Not all grief lands the same way, and recognizing that matters. Losing a spouse or child doesn't just break your heart — it dismantles your daily structure entirely. You're rebuilding how you move through every single day while also carrying the weight of loss. That's an enormous ask. If you lost a parent but you're still responsible for your own kids, your grief gets squeezed into the margins of active parenting. It's valid even when you can't stop functioning long enough to feel it fully. Sudden deaths are their own category of hard. Your brain had no runway, no time to prepare, so the shock arrives in waves — intrusive thoughts, panic, a feeling like the ground keeps shifting. The first six months tend to be brutal regardless, because reality crashes over you repeatedly, fresh each time, even when you thought you were steadying. Grief layered on top of a complicated relationship — someone you loved but also had conflict with, or someone who hurt you — carries extra weight underneath it. You're not just grieving the person. You're grieving what the relationship never got to be. These situations don't mean your grief is worse than someone else's. They mean it has more layers, and targeted support — a therapist who specializes in grief, a group with people who've been through something similar — can help you get under those layers instead of carrying them alone.
You've probably heard about the five stages of grief, like you move through them and finish. Sound familiar? That model misses how grief actually works. You don't graduate past sadness and never feel it again. Instead you get good days and absolutely devastating days, sometimes in the same afternoon. People also think moving on means you care less or you're forgetting them. Wrong. Healthy grief means you're learning to carry your love forward differently. You're integrating the loss, not ditching the relationship. Some folks avoid talking about the person because they think it makes the pain worse, but research says the opposite is true. Naming them, telling their stories, sharing memories, this supports actual healing. And many people beat themselves up for laughing at good memories or having moments of joy. That's not disrespect. That's your mind protecting you and honoring the good parts of who they were.
Complicated grief tends to stay intense past the 12-month mark — a yearning that won't soften, intrusive thoughts about the death that disrupt daily functioning, and an inability to imagine a future without them. Regular grief is painful but gives you breathing room. It comes in waves. If you haven't showered in weeks, can't work, have stopped eating, or you're having thoughts of harming yourself, that's depression — and you need to talk to a therapist or psychiatrist now, not eventually.
Avoidance feels like protection but tends to deepen grief over time. Your nervous system needs gradual exposure to process the absence — not all at once, not forced, but gently. You don't have to walk into their room tomorrow. But slowly re-engaging with meaningful places or objects, ideally with someone beside you, helps your brain integrate the loss instead of staying frozen around it. The goal isn't to stop feeling. It's to feel it without being shattered every time.

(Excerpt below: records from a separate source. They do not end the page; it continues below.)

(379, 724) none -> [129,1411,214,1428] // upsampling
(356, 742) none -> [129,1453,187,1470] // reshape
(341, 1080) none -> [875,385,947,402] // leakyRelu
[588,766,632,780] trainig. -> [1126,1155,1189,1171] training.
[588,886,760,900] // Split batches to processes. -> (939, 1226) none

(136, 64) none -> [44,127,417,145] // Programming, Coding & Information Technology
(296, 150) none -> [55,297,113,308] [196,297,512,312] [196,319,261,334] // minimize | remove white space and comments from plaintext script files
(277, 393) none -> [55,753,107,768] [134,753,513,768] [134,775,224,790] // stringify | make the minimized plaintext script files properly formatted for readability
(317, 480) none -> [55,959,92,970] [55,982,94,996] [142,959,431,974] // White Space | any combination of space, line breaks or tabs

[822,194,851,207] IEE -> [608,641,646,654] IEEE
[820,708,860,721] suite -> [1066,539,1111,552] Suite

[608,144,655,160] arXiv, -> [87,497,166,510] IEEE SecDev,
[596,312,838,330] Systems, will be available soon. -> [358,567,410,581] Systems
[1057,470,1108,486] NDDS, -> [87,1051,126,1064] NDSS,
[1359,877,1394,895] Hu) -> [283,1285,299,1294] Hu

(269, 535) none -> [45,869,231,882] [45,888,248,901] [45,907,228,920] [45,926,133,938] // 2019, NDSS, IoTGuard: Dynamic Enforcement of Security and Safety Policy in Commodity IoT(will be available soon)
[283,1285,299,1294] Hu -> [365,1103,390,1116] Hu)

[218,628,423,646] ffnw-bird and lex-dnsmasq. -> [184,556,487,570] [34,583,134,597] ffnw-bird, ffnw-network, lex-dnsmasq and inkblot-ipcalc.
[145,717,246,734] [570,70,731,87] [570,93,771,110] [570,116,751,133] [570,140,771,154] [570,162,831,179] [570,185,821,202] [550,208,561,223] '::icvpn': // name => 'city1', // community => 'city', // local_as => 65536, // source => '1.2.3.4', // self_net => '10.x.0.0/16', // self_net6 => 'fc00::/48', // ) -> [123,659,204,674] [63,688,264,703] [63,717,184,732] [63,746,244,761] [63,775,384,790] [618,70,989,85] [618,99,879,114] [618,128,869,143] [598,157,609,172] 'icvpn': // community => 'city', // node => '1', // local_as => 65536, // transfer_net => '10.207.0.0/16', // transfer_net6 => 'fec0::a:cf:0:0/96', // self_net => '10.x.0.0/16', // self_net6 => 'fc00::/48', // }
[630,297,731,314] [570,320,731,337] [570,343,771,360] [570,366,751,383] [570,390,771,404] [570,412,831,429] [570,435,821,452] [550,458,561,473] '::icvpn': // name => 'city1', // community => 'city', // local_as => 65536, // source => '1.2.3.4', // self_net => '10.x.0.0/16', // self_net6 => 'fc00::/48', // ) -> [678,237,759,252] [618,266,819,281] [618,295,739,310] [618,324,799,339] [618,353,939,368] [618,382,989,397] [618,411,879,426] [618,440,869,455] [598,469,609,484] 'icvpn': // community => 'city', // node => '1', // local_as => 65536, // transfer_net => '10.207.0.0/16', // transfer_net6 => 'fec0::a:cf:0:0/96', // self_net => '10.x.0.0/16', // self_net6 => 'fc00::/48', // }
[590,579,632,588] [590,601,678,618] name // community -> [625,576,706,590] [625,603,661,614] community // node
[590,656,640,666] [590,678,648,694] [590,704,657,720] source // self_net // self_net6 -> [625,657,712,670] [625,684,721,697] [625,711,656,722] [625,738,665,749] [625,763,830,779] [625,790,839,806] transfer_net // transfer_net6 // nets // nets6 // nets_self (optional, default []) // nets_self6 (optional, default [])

Drop 'they're in a better place' or 'at least they're not suffering.' Those phrases are well-meaning but they close the door on what the grieving person actually needs — to be heard. Try instead: 'I'm here.' 'Tell me about them.' 'I'm not going anywhere.' Then follow through with something concrete. Bring food on a specific Tuesday. Call them on the anniversary of the death. Sit with them quietly and don't try to fix it. Presence matters far more than finding the perfect thing to say — and most grieving people remember who showed up long after the words are forgotten.